Easy access mass transit will move wallets all over town that are currently either stuck in buses, or immobilized in one part of town simply because of the daunting prospect of trying to decipher what L.A. is all about.

However, transportation in this town is too big and complex to ever be gridded by full-service mass-transit. Private cars and taxies will end up being the feeder system-they will either feed a mass-transit investment, or replace it.

TPR can't sit down with the Executive Vice President of the L.A. Conventions and Visitors Bureau without asking about the upcoming Democratic election. What's the promise? How will it be practically managed?

The same pieces of other conventions will find themselves emerging in L.A. Delegates will do business inside some facility, that business will be a television program and that program will be either interesting or not. Then there are the 15,000 media personnel. The media will be coming to town-needing to justify a rather substantial expense-for a program that isn't likely to produce any news. So, the media will find news or create it.
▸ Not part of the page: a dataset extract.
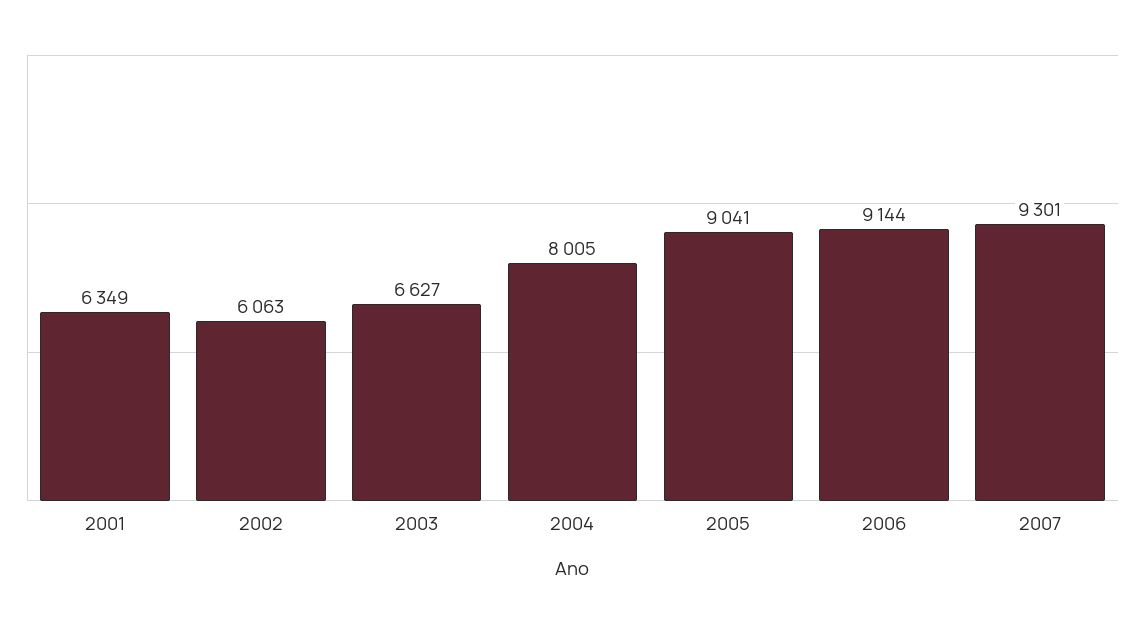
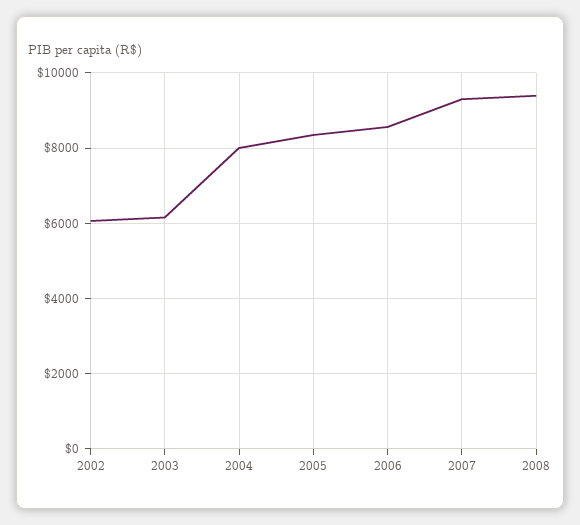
2001: 6349 -> none
2003: 6627 -> 6200
2005: 9041 -> 8400
2006: 9144 -> 8600
2008: none -> 9400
But those aspects are not what make a convention exciting. It isn't the delegates or the economic impacts that define the success of a convention. It's the media exposure, the opportunity to show off-you can reposition the way that some parts of the world see you. That's what defines success.

What's the Bureau's role-what responsibilities do you have for the Convention?

The Bureau is preoccupied with transportation. We have been given the opportunity to manage the transportation-and pay for it. That slice of the entire experience is our sole preoccupation. The host committee has the opportunity to expose L.A. to the media. The process by which they do that is still taking shape. The main service that we can provide media is to move them into parts of the city that allow them to have a caption photo experience and give them a ton of information about the community they're visiting.

Let's close with this, Michael. The owners of the L.A. Times are now based in Chicago. Chicago has always had a very close and productive relationship with its Conventions and Visitors Bureau. Unlike Chicago, Los Angeles' media and civic leadership have not always appreciated the value of your role. With the Tribune now the owner of the Times Mirror Square, do you expect more support and better coverage of your efforts?

The fact that L.A. Times' new ownership brings an established track record of doing business nationally and internationally is very exciting. They're aware of what kind of power can be assembled when the media, the corporate community and the government have common views. We have a new publication that will define how we see ourselves and how the world sees us. It will be fun to see how they do business. We're certainly ready to do business with them.